[Web interface edit records]
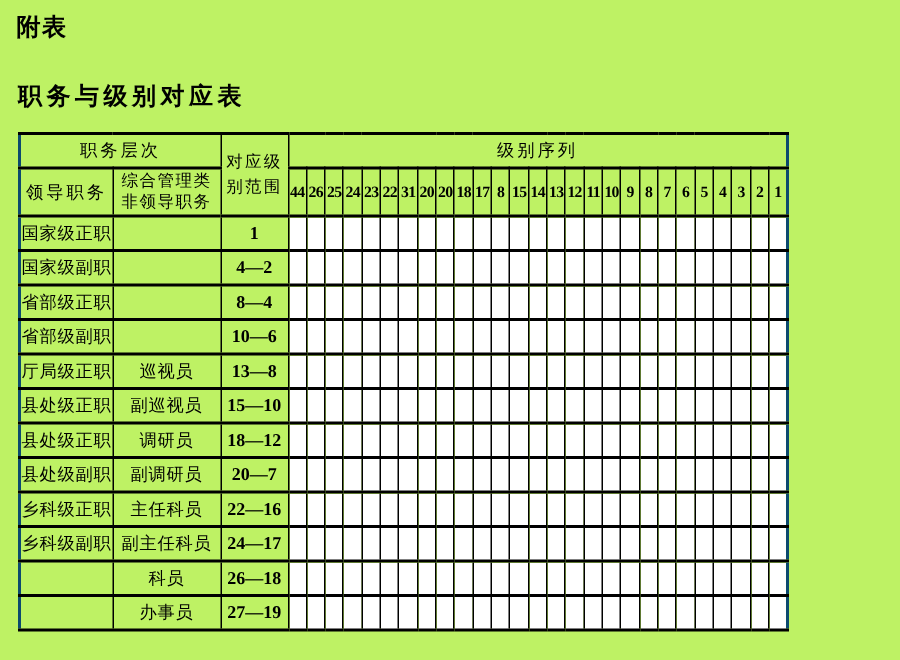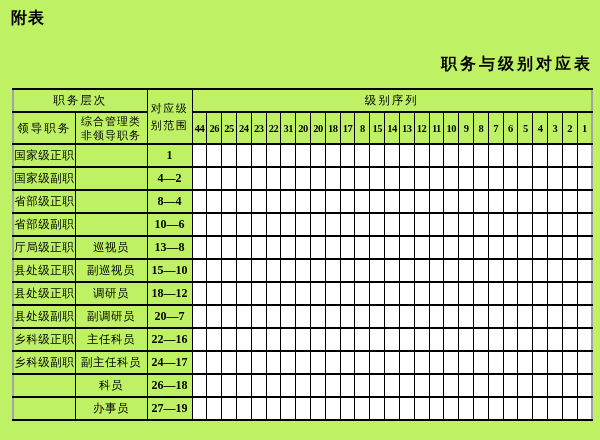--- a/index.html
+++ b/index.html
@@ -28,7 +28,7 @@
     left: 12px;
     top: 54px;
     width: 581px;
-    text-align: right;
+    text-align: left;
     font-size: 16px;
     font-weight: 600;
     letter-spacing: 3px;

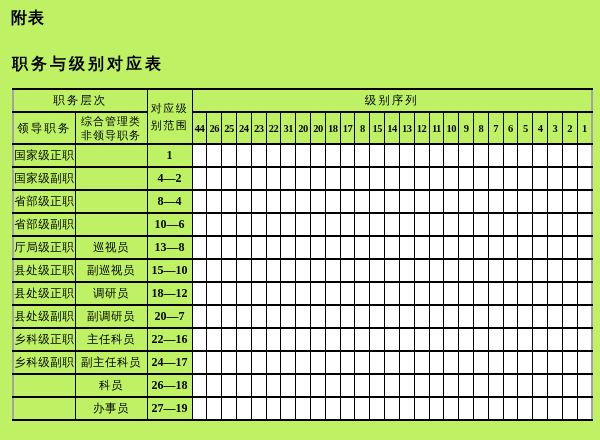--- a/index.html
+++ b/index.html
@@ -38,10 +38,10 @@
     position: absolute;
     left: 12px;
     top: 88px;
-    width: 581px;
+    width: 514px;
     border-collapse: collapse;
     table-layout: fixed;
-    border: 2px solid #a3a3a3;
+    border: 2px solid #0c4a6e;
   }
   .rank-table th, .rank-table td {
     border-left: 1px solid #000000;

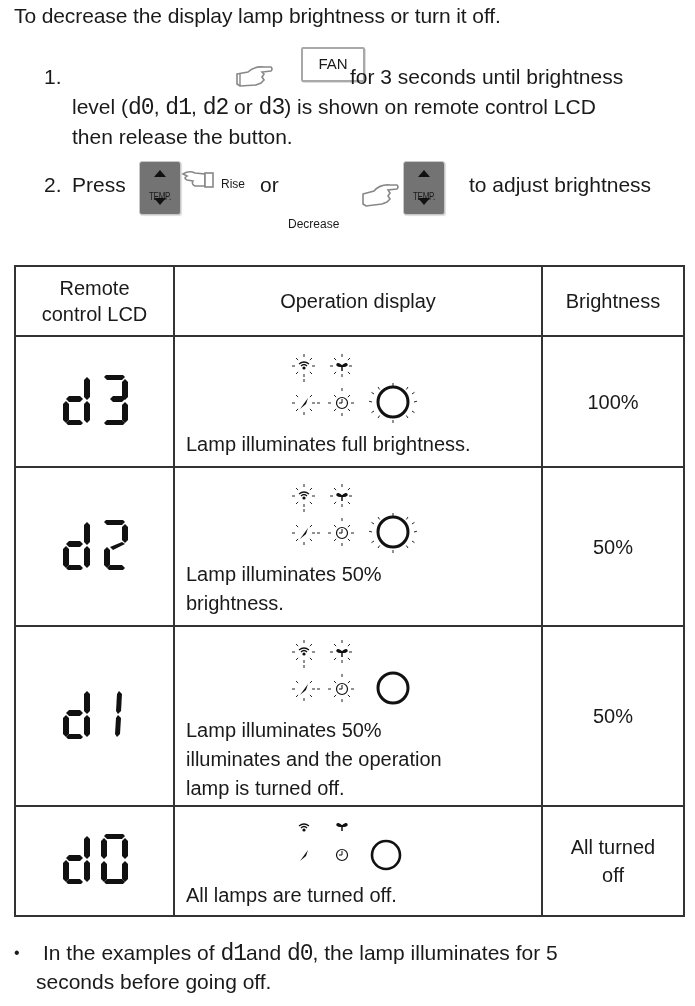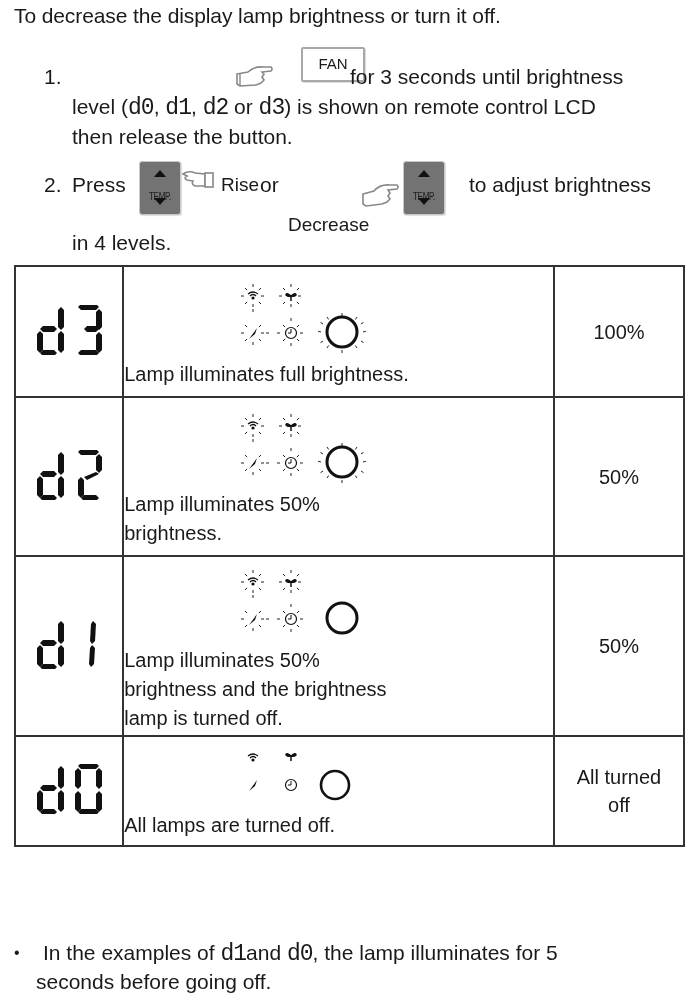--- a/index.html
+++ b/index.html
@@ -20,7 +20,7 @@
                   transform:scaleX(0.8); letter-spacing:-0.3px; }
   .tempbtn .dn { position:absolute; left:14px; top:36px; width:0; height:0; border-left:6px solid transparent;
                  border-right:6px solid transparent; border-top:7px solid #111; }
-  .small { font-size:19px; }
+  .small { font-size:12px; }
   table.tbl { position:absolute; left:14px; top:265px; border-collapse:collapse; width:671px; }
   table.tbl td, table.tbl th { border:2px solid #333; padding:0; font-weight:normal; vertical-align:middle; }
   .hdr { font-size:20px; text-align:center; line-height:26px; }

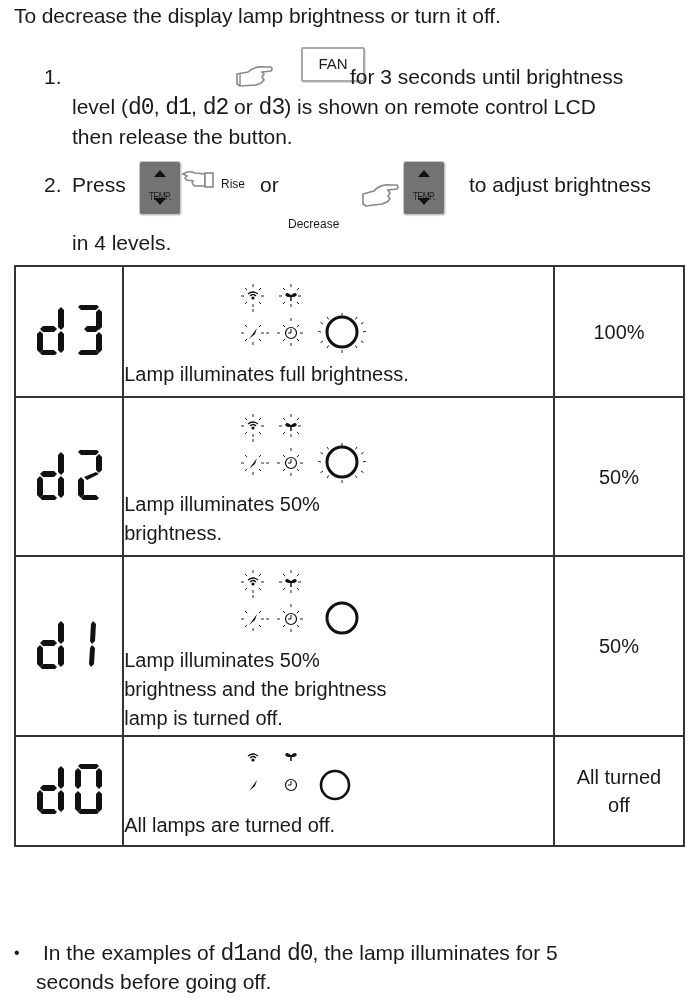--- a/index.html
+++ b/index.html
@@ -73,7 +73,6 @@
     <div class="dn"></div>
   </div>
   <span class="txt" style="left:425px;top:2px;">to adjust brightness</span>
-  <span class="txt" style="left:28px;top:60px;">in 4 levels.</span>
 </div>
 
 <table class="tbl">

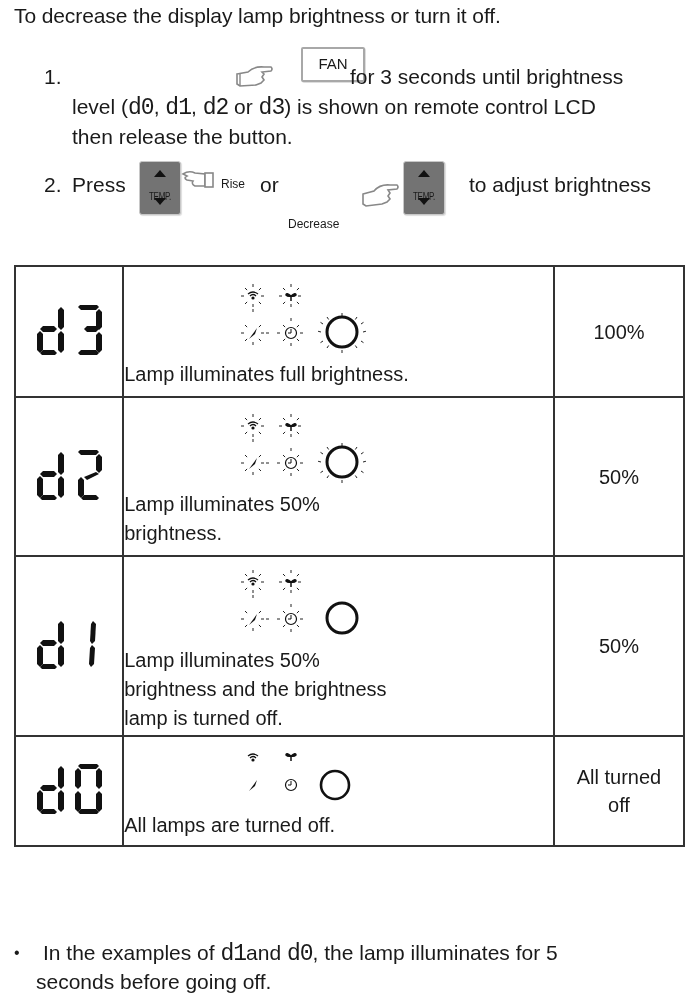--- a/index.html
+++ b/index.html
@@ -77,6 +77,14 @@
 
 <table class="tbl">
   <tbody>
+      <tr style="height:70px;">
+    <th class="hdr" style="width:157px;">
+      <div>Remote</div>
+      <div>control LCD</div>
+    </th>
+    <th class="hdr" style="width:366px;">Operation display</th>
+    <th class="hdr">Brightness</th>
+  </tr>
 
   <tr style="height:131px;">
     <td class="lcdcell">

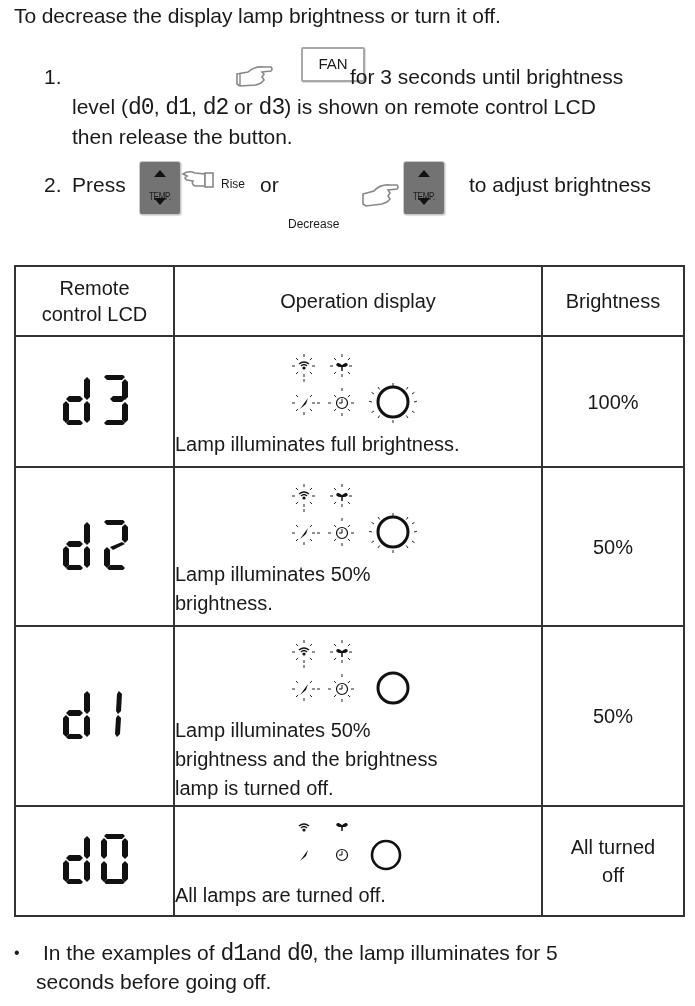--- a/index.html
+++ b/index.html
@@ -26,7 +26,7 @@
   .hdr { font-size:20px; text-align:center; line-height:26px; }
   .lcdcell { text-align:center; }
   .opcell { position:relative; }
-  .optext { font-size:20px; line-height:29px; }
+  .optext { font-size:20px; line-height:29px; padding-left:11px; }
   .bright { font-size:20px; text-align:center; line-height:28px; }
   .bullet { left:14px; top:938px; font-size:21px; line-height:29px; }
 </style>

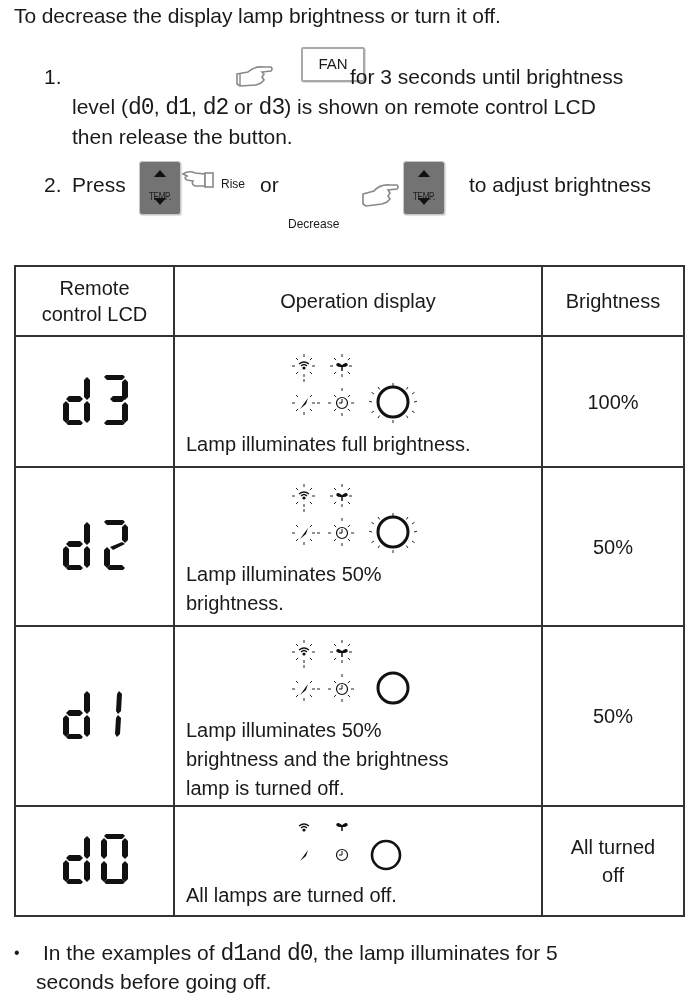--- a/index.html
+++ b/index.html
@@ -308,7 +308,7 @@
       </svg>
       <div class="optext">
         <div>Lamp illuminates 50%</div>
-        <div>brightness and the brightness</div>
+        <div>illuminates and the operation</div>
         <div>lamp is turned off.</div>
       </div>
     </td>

▸ **Problem to work on**:
All entries above must be printed again verbatim, with images excluded.

▸ **Your response**:
--- a/index.html
+++ b/index.html
@@ -28,7 +28,7 @@
     left: 12px;
     top: 54px;
     width: 581px;
-    text-align: right;
+    text-align: left;
     font-size: 16px;
     font-weight: 600;
     letter-spacing: 3px;

--- a/index.html
+++ b/index.html
@@ -38,10 +38,10 @@
     position: absolute;
     left: 12px;
     top: 88px;
-    width: 581px;
+    width: 514px;
     border-collapse: collapse;
     table-layout: fixed;
-    border: 2px solid #a3a3a3;
+    border: 2px solid #0c4a6e;
   }
   .rank-table th, .rank-table td {
     border-left: 1px solid #000000;

--- a/index.html
+++ b/index.html
@@ -20,7 +20,7 @@
                   transform:scaleX(0.8); letter-spacing:-0.3px; }
   .tempbtn .dn { position:absolute; left:14px; top:36px; width:0; height:0; border-left:6px solid transparent;
                  border-right:6px solid transparent; border-top:7px solid #111; }
-  .small { font-size:19px; }
+  .small { font-size:12px; }
   table.tbl { position:absolute; left:14px; top:265px; border-collapse:collapse; width:671px; }
   table.tbl td, table.tbl th { border:2px solid #333; padding:0; font-weight:normal; vertical-align:middle; }
   .hdr { font-size:20px; text-align:center; line-height:26px; }

--- a/index.html
+++ b/index.html
@@ -73,7 +73,6 @@
     <div class="dn"></div>
   </div>
   <span class="txt" style="left:425px;top:2px;">to adjust brightness</span>
-  <span class="txt" style="left:28px;top:60px;">in 4 levels.</span>
 </div>
 
 <table class="tbl">

--- a/index.html
+++ b/index.html
@@ -77,6 +77,14 @@
 
 <table class="tbl">
   <tbody>
+      <tr style="height:70px;">
+    <th class="hdr" style="width:157px;">
+      <div>Remote</div>
+      <div>control LCD</div>
+    </th>
+    <th class="hdr" style="width:366px;">Operation display</th>
+    <th class="hdr">Brightness</th>
+  </tr>
 
   <tr style="height:131px;">
     <td class="lcdcell">

--- a/index.html
+++ b/index.html
@@ -26,7 +26,7 @@
   .hdr { font-size:20px; text-align:center; line-height:26px; }
   .lcdcell { text-align:center; }
   .opcell { position:relative; }
-  .optext { font-size:20px; line-height:29px; }
+  .optext { font-size:20px; line-height:29px; padding-left:11px; }
   .bright { font-size:20px; text-align:center; line-height:28px; }
   .bullet { left:14px; top:938px; font-size:21px; line-height:29px; }
 </style>

--- a/index.html
+++ b/index.html
@@ -308,7 +308,7 @@
       </svg>
       <div class="optext">
         <div>Lamp illuminates 50%</div>
-        <div>brightness and the brightness</div>
+        <div>illuminates and the operation</div>
         <div>lamp is turned off.</div>
       </div>
     </td>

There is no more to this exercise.